Laboratory of Electrophysiology for Translational neuroScience (LET'S) - ISTC - CNR, Department of Neuroscience, Fatebenefratelli Hospital, Rome, Italy; Institute of Neurology, Department of Geriatrics, Neurosciences & Orthopaedics, Catholic University of Sacred Heart, Rome, Italy.

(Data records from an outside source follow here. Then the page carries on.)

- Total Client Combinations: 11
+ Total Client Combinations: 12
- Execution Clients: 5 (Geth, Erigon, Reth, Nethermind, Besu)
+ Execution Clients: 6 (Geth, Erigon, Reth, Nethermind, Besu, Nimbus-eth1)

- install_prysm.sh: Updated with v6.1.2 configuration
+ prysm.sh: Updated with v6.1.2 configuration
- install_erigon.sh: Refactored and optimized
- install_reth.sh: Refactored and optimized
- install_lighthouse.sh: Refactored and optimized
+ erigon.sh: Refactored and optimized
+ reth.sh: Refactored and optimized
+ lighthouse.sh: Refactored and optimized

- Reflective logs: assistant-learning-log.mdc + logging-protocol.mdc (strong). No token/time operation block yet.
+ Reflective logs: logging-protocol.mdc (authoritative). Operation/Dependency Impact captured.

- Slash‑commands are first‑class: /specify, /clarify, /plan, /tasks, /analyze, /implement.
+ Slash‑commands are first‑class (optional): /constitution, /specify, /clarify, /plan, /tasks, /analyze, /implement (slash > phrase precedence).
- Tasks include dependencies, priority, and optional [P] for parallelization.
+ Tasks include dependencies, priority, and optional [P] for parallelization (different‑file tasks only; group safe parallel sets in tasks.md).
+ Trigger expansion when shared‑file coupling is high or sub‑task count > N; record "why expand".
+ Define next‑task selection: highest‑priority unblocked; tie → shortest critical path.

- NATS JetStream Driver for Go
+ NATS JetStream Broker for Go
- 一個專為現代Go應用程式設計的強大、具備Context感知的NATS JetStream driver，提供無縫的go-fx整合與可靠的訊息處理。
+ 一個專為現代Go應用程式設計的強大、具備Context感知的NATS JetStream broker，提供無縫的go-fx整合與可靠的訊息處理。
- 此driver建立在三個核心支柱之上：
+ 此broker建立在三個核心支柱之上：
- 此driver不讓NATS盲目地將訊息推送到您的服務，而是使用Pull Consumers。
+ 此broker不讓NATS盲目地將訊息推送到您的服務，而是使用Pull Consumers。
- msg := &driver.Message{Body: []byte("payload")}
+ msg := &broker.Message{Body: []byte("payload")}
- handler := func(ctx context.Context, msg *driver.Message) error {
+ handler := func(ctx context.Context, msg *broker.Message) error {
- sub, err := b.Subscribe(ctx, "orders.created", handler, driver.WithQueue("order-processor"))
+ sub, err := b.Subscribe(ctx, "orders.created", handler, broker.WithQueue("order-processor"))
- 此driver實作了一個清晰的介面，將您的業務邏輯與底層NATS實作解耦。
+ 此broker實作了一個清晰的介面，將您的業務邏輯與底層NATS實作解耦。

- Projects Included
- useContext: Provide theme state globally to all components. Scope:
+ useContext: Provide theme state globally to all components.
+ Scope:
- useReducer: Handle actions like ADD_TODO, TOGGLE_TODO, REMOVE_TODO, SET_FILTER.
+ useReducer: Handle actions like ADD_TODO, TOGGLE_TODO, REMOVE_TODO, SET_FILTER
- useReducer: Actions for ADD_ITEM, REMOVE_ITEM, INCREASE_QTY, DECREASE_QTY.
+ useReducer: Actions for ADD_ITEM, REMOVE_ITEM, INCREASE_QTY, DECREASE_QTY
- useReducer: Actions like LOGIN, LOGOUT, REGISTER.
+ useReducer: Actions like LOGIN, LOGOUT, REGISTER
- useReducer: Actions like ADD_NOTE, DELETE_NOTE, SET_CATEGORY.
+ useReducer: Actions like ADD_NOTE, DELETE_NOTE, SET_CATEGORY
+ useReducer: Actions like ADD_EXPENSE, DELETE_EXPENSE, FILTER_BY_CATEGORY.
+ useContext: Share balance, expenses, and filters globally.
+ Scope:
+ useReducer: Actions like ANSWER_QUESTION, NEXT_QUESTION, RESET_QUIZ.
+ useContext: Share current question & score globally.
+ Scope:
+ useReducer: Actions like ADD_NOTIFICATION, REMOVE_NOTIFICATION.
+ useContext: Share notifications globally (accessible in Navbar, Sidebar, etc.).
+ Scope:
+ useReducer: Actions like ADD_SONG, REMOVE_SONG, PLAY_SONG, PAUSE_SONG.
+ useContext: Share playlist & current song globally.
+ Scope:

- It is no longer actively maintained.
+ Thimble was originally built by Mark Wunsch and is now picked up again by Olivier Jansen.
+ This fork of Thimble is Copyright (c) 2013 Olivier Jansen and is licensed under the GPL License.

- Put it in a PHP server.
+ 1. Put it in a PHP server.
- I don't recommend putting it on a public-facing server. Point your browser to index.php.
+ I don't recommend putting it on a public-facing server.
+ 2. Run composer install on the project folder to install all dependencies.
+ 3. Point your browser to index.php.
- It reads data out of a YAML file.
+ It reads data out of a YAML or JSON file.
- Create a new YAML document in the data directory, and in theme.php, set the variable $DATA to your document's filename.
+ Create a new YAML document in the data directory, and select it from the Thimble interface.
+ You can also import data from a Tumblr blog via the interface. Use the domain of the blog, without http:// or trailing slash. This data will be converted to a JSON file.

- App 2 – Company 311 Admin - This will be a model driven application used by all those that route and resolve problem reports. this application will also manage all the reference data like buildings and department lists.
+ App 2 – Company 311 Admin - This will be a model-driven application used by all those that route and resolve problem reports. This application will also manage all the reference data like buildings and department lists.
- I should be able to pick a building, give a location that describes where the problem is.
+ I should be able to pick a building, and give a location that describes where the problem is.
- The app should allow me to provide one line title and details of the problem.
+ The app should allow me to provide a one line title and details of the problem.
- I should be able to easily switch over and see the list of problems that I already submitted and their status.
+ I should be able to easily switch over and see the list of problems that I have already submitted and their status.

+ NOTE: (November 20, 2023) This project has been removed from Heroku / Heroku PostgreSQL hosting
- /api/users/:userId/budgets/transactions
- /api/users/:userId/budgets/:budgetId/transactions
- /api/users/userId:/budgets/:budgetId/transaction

Laboratory of Electrophysiology for Translational neuroScience (LET'S) - ISTC - CNR, Department of Neuroscience, Fatebenefratelli Hospital, Rome, Italy; Department of Neuroscience and Imaging, G. d'Annunzio University of Chieti - Pescara, Italy.
Brain Stimul. 2015 May-Jun;8(3):555-60. doi: 10.1016/j.brs.2015.01.398. Epub 2015 Jan 14.
Among transcranial electric stimulation (tES) parameters, personalizing the electrode geometry might help overcome the individual variability of the induced effects.
OBJECTIVE/HYPOTHESIS: To test the need for electrode personalization, instead of a universal electrode for everyone, to induce neuromodulation effects on the bilateral primary motor cortex (M1) devoted to upper and lower limb representation.
By an ad-hoc neuronavigation procedure, we shaped the personalized electrode and positioned it matching the projection on the scalp of the individual central sulcus by a 2 cm strip, with total area of 35 cm(2). The non-personalized electrode, i.e., equal for all subjects, was a 2 cm wide strip size-matched with the personalized electrode but shaped on a standard model fitting the curve passing through C3-CZ-C4 sites of the electroencephalographic (EEG) 10-20 International System. To test neuromodulation electrode-dependent efficacy, we induced a 20 Hz sinusoidal modulated current (transcranial alternating current stimulation, tACS) because it produces online effects. We simultaneously collected left and right hand and leg motor potentials (MEP) that were evoked by a rounded transcranial magnetic stimulation (TMS) coil. Through each electrode we delivered both real and sham stimulations.
While cortical excitability during tACS increased during both the non-personalized and the personalized electrodes for the leg, the hand representation excitability enhancement was induced selectively when using the personalized electrode. The results were consistent bilaterally.
We documented that by using a personalized electrode it is possible to induce the neuromodulation of a predetermined extended cortical target, which did not occur with a non-personalized electrode. Our findings can help in building neuromodulation methods that might compensate for individual alterations across specific brain networks.
在经颅电刺激(tES)参数中,个性化电极几何形状可能有助于克服诱导效应的个体差异。
目的/假设:测试是否需要个性化电极,而不是为每个人使用通用电极,以在双侧初级运动皮层(M1)上诱导神经调节效应,这些电极专门用于上肢和下肢的代表区。
通过专门的神经导航程序,我们塑造了个性化电极,并将其与头皮上的个体中央沟投影相匹配,使用 2cm 宽的条状,总面积为 35cm²。非个性化电极,即所有受试者都相同,是一个 2cm 宽的条状,尺寸与个性化电极匹配,但形状基于符合脑电图(EEG)10-20 国际系统通过 C3-CZ-C4 点的曲线的标准模型。为了测试神经调节电极依赖性疗效,我们诱导了 20Hz 正弦调制电流(经颅交流电刺激,tACS),因为它产生在线效应。我们同时采集了由圆形经颅磁刺激(TMS)线圈诱发的左手和右手以及左腿和右腿运动电位(MEP)。通过每个电极,我们都进行了真实和假刺激。
虽然在非个性化和个性化电极下,腿部的 tACS 期间皮质兴奋性都增加,但仅当使用个性化电极时,手部代表区的兴奋性增强才被诱发。结果双侧一致。
我们记录到,通过使用个性化电极,可以诱导预定扩展皮质靶区的神经调节,而使用非个性化电极则不会发生这种情况。我们的发现有助于构建神经调节方法,这些方法可能会补偿特定脑网络中的个体变化。